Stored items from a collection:
:::::

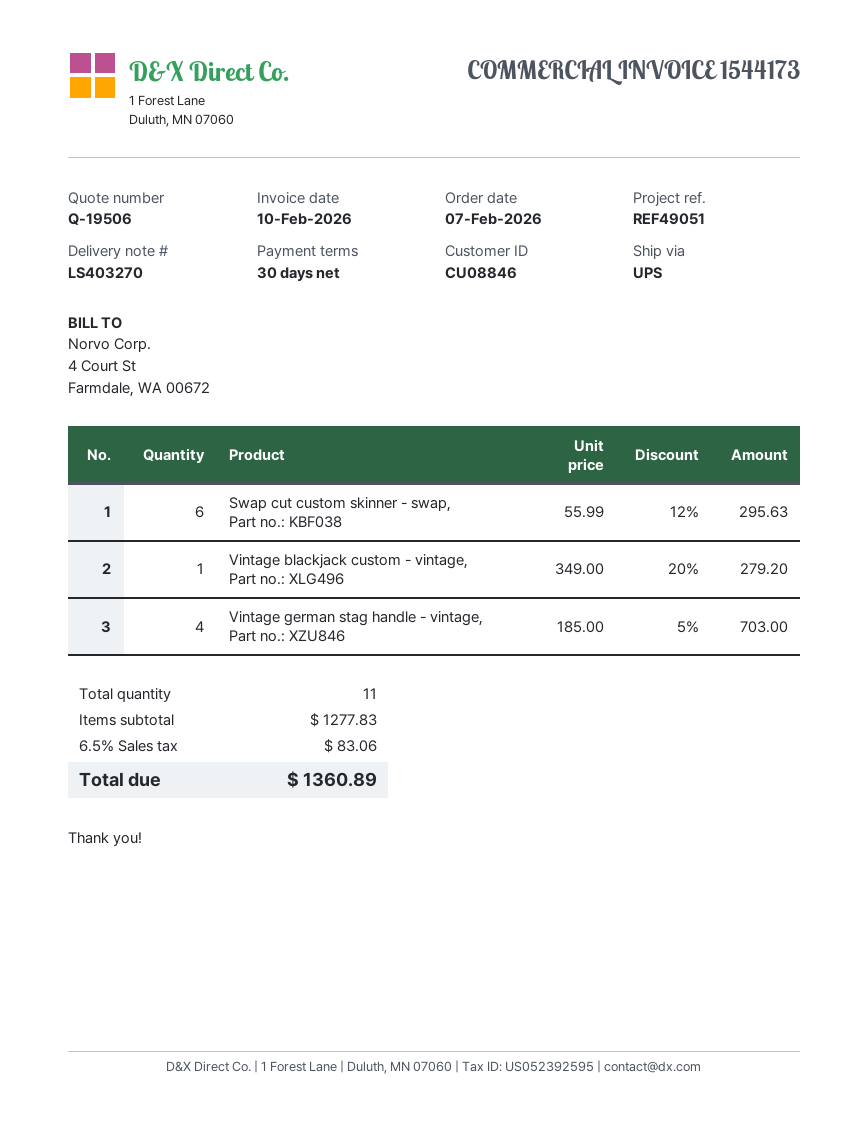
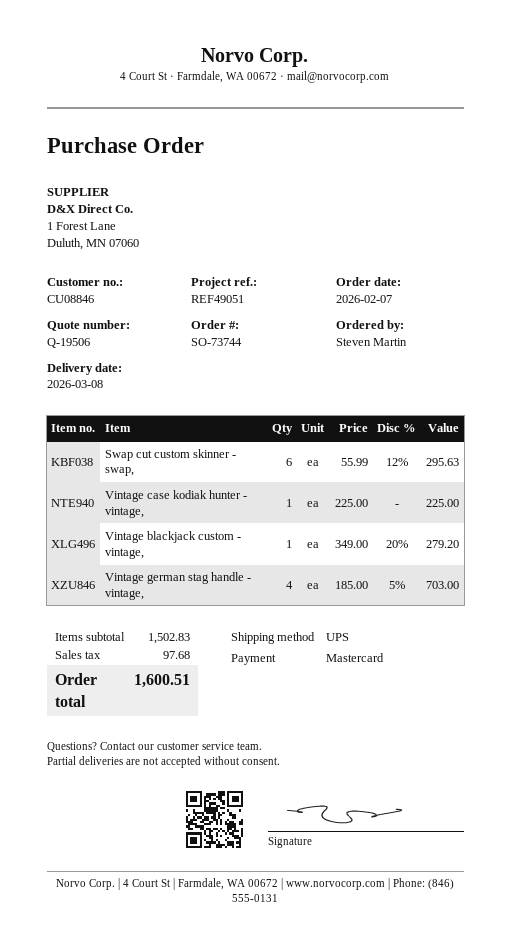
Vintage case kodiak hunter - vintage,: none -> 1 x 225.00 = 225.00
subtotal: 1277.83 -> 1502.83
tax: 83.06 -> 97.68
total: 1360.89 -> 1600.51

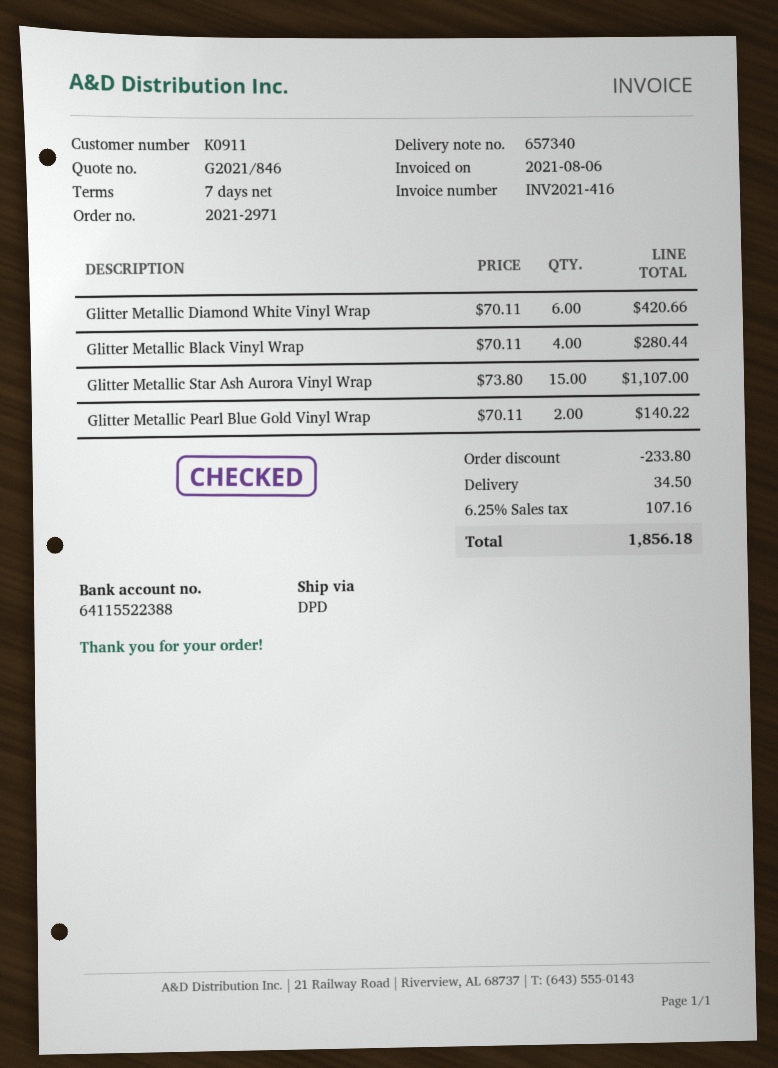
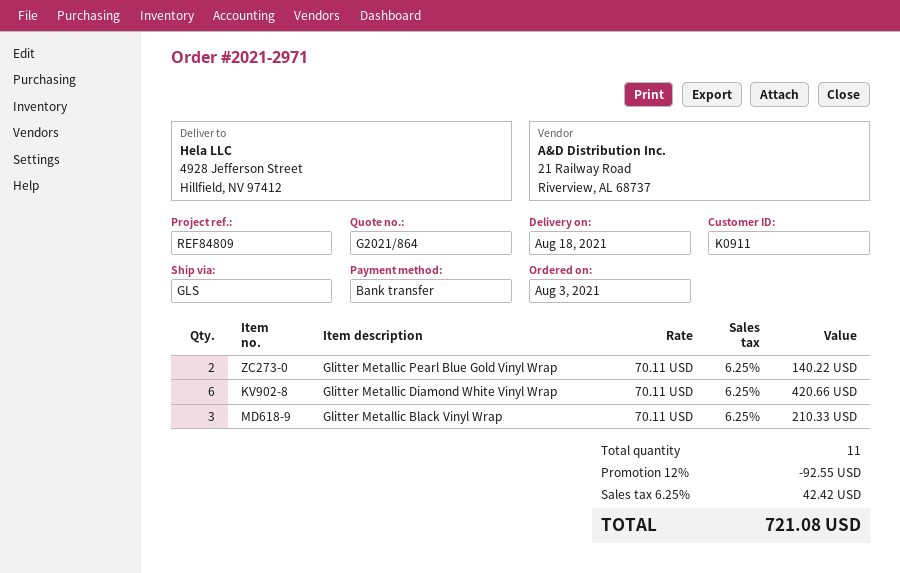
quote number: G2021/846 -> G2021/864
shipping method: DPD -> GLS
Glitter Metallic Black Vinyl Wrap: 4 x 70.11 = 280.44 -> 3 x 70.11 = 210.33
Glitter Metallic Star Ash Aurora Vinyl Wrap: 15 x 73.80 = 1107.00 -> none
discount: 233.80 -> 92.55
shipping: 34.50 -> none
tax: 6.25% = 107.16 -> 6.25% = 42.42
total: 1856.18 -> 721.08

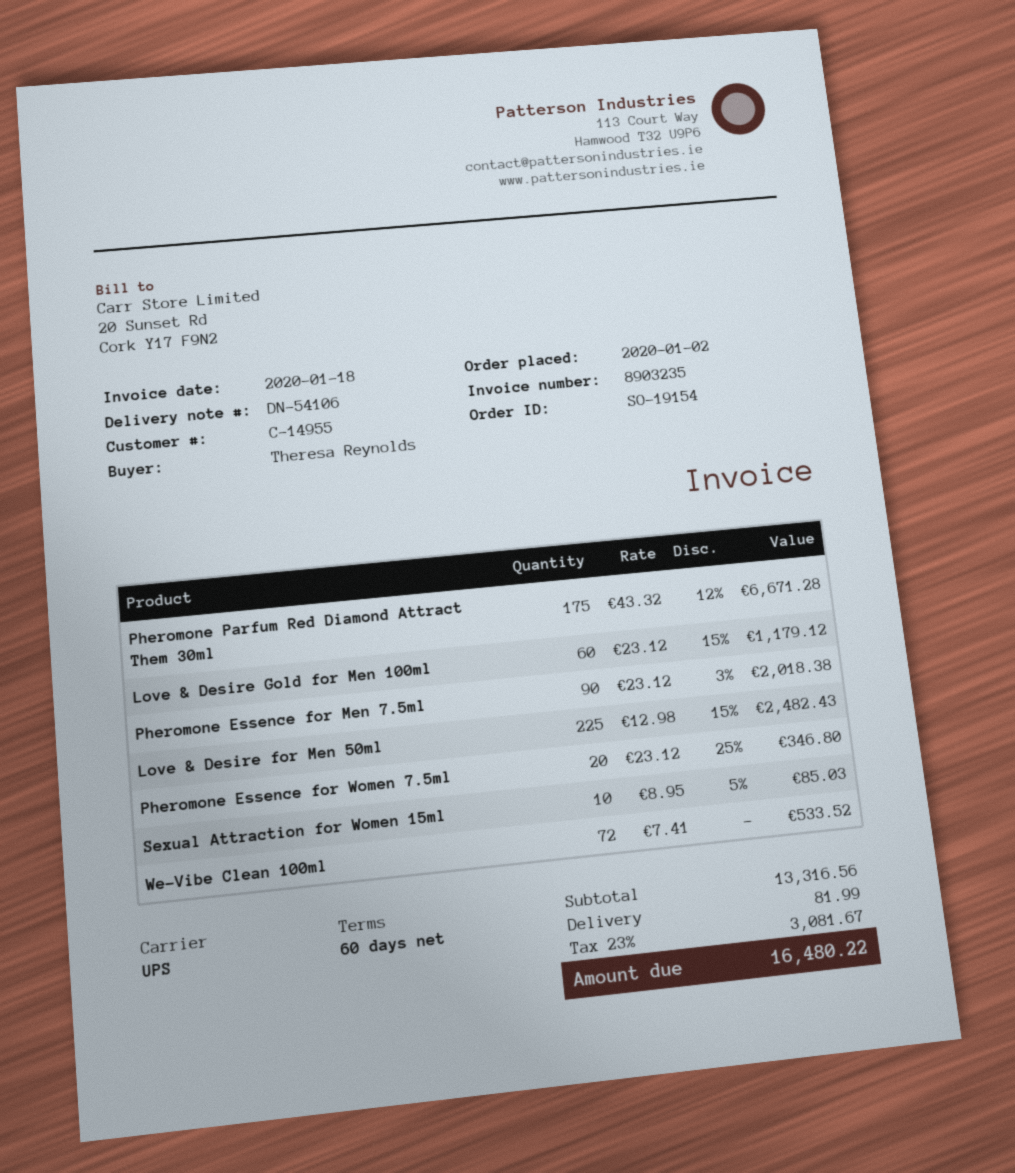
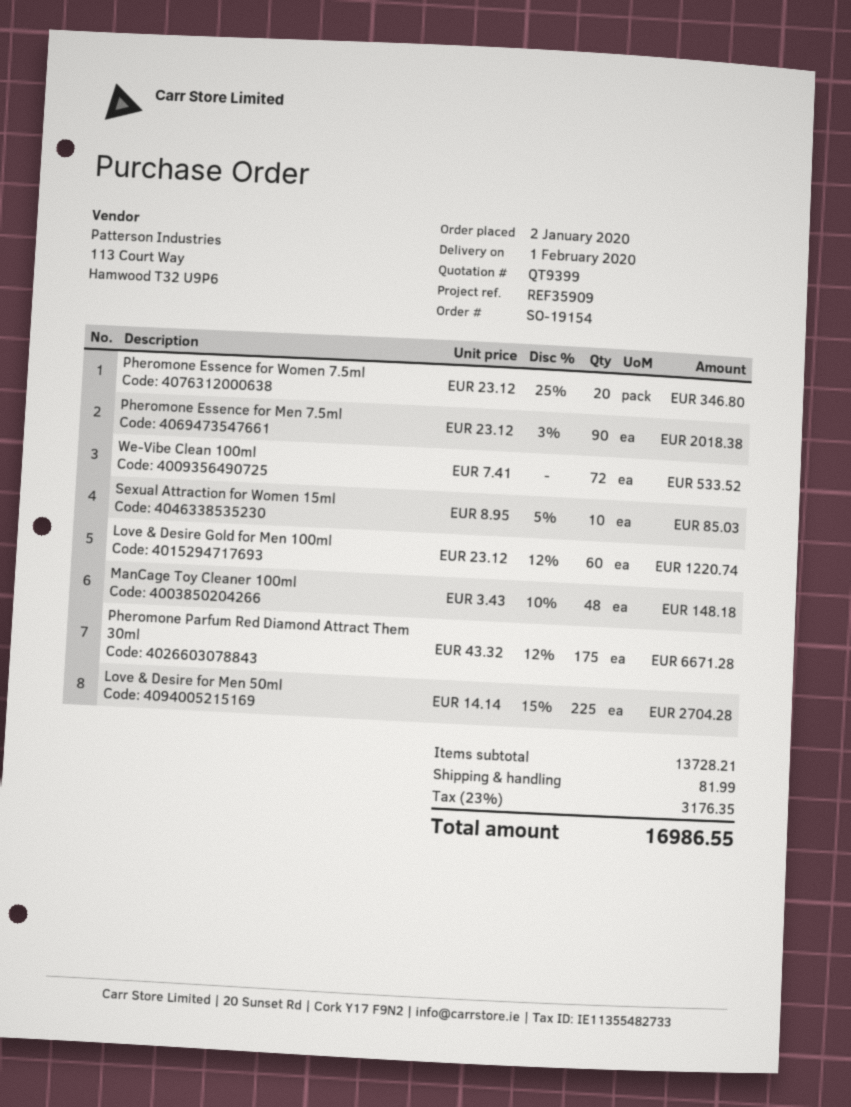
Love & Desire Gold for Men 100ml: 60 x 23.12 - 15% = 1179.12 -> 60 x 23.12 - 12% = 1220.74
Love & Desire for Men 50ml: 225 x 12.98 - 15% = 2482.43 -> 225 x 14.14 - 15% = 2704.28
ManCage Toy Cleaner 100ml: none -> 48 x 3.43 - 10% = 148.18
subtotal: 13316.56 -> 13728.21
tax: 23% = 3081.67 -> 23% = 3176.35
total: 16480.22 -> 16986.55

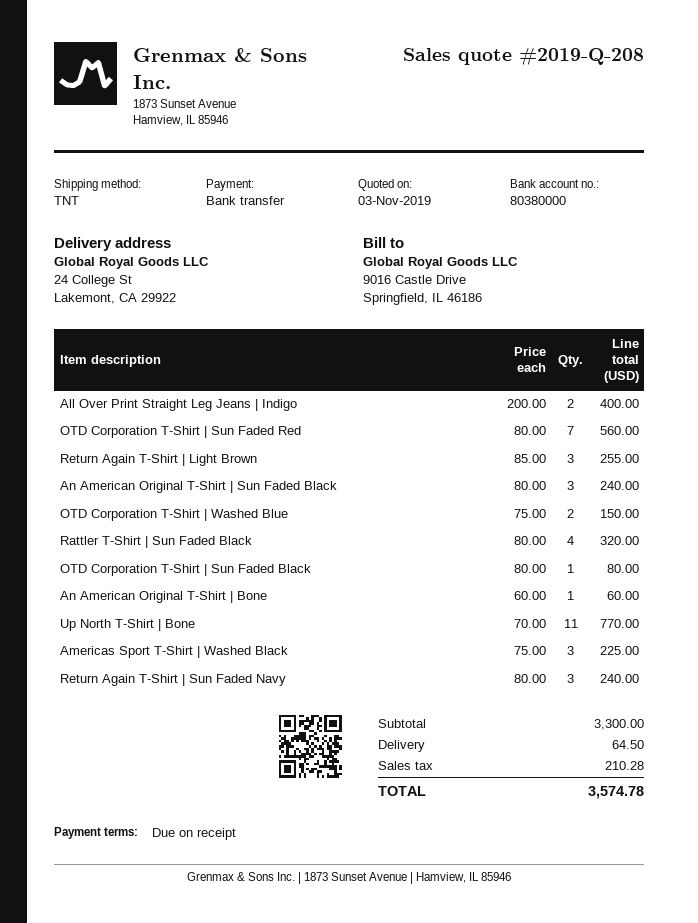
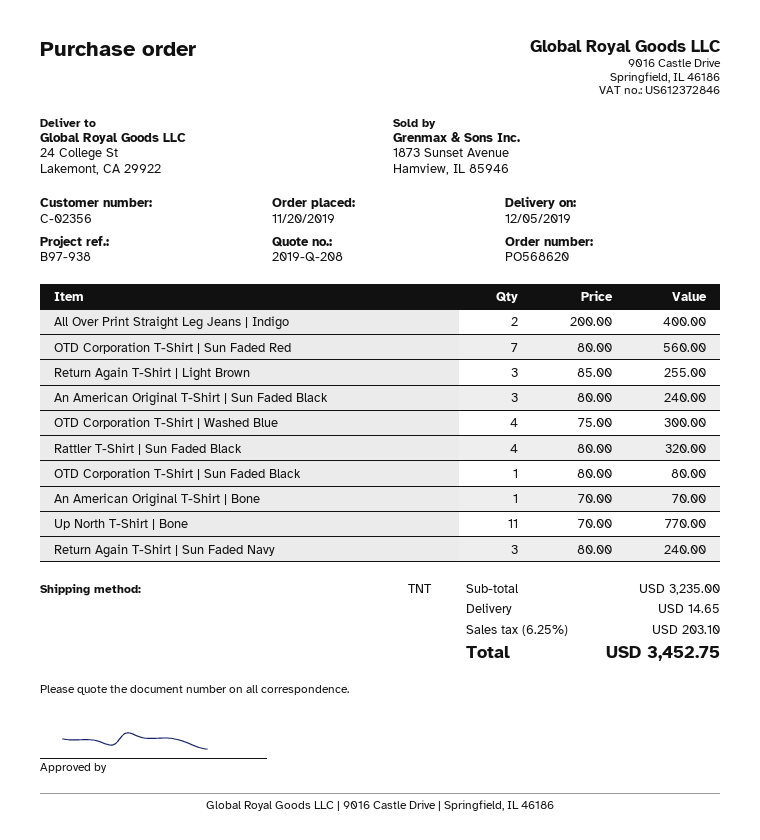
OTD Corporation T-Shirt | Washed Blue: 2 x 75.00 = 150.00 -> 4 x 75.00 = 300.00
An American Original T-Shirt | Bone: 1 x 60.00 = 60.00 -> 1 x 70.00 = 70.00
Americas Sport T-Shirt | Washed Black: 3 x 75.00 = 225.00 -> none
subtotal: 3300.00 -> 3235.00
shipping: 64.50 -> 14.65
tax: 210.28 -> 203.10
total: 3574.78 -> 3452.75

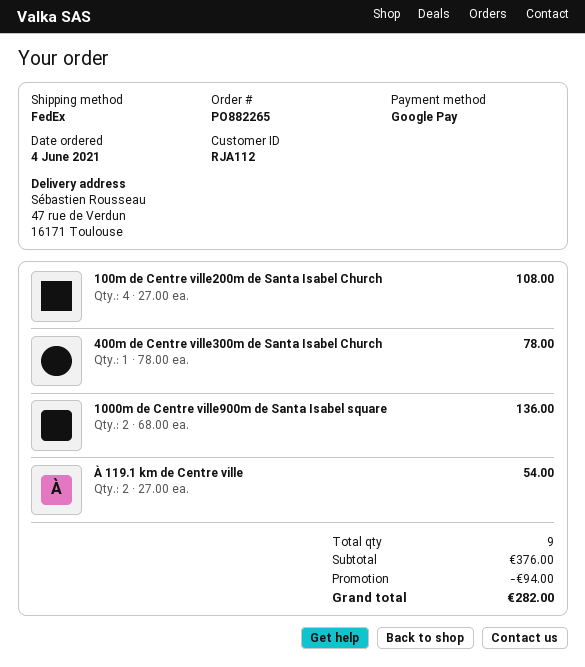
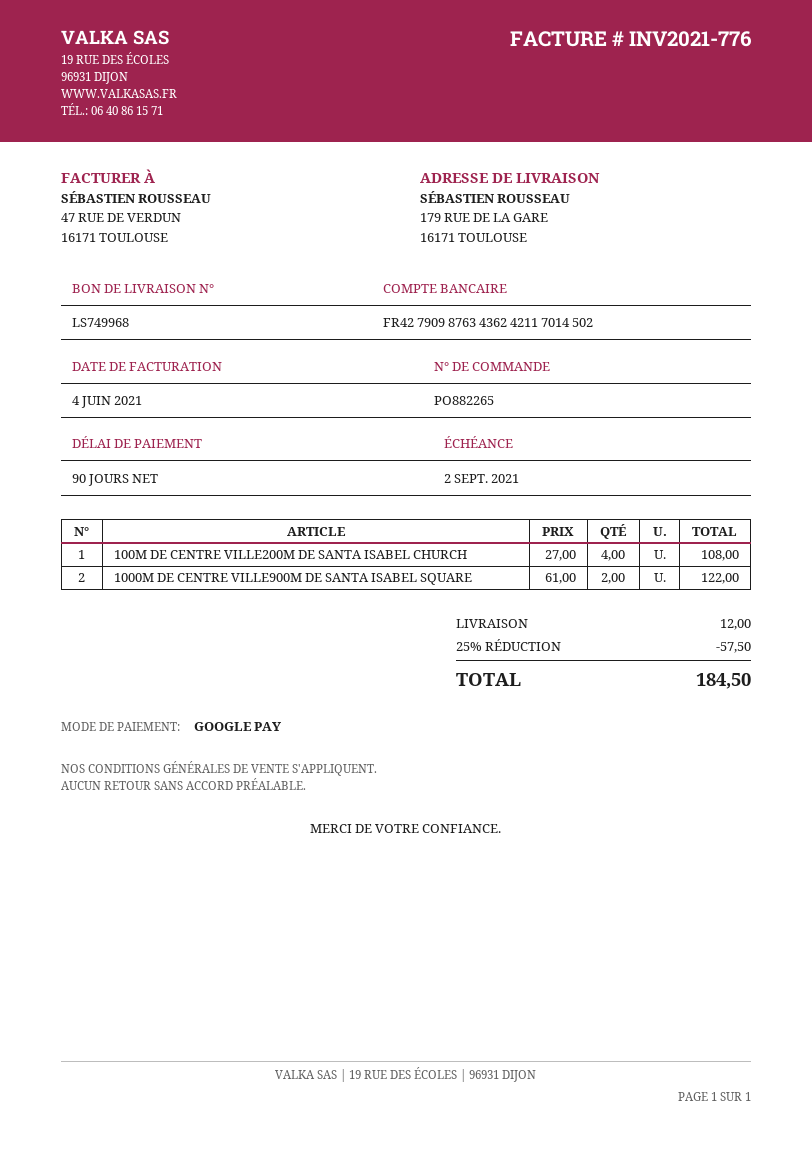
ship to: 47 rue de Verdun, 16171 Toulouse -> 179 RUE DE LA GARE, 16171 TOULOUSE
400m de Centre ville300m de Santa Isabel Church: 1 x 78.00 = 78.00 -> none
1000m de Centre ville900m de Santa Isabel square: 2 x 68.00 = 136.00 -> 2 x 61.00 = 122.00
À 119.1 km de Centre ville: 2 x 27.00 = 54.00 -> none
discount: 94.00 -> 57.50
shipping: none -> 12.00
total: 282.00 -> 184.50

:::::

→ PROBLEM DETAILS
Transcribe every entry exactly, leaving out the pictures.

→ THE ANSWER
Vintage case kodiak hunter - vintage,: none -> 1 x 225.00 = 225.00
subtotal: 1277.83 -> 1502.83
tax: 83.06 -> 97.68
total: 1360.89 -> 1600.51

quote number: G2021/846 -> G2021/864
shipping method: DPD -> GLS
Glitter Metallic Black Vinyl Wrap: 4 x 70.11 = 280.44 -> 3 x 70.11 = 210.33
Glitter Metallic Star Ash Aurora Vinyl Wrap: 15 x 73.80 = 1107.00 -> none
discount: 233.80 -> 92.55
shipping: 34.50 -> none
tax: 6.25% = 107.16 -> 6.25% = 42.42
total: 1856.18 -> 721.08

Love & Desire Gold for Men 100ml: 60 x 23.12 - 15% = 1179.12 -> 60 x 23.12 - 12% = 1220.74
Love & Desire for Men 50ml: 225 x 12.98 - 15% = 2482.43 -> 225 x 14.14 - 15% = 2704.28
ManCage Toy Cleaner 100ml: none -> 48 x 3.43 - 10% = 148.18
subtotal: 13316.56 -> 13728.21
tax: 23% = 3081.67 -> 23% = 3176.35
total: 16480.22 -> 16986.55

OTD Corporation T-Shirt | Washed Blue: 2 x 75.00 = 150.00 -> 4 x 75.00 = 300.00
An American Original T-Shirt | Bone: 1 x 60.00 = 60.00 -> 1 x 70.00 = 70.00
Americas Sport T-Shirt | Washed Black: 3 x 75.00 = 225.00 -> none
subtotal: 3300.00 -> 3235.00
shipping: 64.50 -> 14.65
tax: 210.28 -> 203.10
total: 3574.78 -> 3452.75

ship to: 47 rue de Verdun, 16171 Toulouse -> 179 RUE DE LA GARE, 16171 TOULOUSE
400m de Centre ville300m de Santa Isabel Church: 1 x 78.00 = 78.00 -> none
1000m de Centre ville900m de Santa Isabel square: 2 x 68.00 = 136.00 -> 2 x 61.00 = 122.00
À 119.1 km de Centre ville: 2 x 27.00 = 54.00 -> none
discount: 94.00 -> 57.50
shipping: none -> 12.00
total: 282.00 -> 184.50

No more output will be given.